Art education holds an important role in promoting historical awareness of the multiple relations that connect pedagogic inquiry with culture, heritage, place and identity, locally and globally. To keep pace with the movements of art and society, Garnet and Sinner consider that art education requires more inclusive and holistic versions of history from transnational perspectives that break down barriers and cross borders in the pursuit of more informed and diverse understandings of the field. The broad focus of this edited collection is to provide both new perspectives of art education from around the world, and to introduce transnationalism into the field as a way to conceptualize the entanglements of historical research in our globalized age. Transnational histories of art education focus on the linkages and flows that shift focus away from the nation-state to other transnational actors such as individuals, communities, institutions and/or organizations.
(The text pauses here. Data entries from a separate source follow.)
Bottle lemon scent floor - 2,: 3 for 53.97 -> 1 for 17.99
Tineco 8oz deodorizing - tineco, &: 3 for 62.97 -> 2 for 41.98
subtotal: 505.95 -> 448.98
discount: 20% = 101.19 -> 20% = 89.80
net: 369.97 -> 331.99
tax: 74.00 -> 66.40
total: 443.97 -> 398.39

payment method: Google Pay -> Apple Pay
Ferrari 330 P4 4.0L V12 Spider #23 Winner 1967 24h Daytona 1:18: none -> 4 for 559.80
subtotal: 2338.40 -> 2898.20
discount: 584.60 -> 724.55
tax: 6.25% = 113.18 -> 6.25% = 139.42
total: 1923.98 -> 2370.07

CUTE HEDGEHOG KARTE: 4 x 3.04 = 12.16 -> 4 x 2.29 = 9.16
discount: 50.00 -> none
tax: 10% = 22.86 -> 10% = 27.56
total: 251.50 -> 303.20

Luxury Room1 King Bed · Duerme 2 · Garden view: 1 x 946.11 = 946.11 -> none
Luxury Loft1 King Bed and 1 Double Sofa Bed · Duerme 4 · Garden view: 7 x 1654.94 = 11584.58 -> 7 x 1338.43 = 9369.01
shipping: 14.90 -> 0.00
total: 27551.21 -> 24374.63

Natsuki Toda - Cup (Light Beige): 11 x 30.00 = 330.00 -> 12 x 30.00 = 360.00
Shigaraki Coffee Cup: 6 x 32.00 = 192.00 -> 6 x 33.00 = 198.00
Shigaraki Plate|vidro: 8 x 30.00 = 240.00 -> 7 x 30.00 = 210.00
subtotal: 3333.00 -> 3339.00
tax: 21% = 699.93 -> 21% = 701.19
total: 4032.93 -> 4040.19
Contributions from scholars and educators based and working in Australia, Austria, Brazil, Canada, Colombia, Croatia, Czech Republic, Finland, India, Iran, Japan, Malta, South Africa, Spain, Trinidad and Tobago, UK, USA and Zimbabwe.
Includes chapters that adapt an approach of 'artwork histories' to explore the legacies of art education as an anticipatory mode of historical thinking and practice across the visual arts and sites of art education. The book offers an opportunity for authentic engagement and intellectual risk, which includes the rejection of 'correct' interpretations of historical problems. As active agents, art education historians are not passive collectors of the past, but engaged in new ways of doing history predicated on cultivating stories that move beyond representation to attend to aesthetic dimensions that bridge historiography, material culture, oral history, art history and teacher education. Living Histories provides an interpretation of historical thinking and consciousness through the interrelations of time and space to provoke critical and creative practices in education.
This is the latest book in the Artwork Scholarship series, which aims to invite debate on, and provide an essential resource for transnational scholars engaged in, creative research involving visual, literary and performative arts.
With contributors from 18 countries, this book will have a substantial international readership among art educators and those interested in the history of art education, primarily in universities and colleges. It will also be particularly useful for graduate students.
It will also appeal to scholars in arts education more broadly - music education, dance education, theatre education scholars, cultural and art historians, art theorists, international educators, and curators.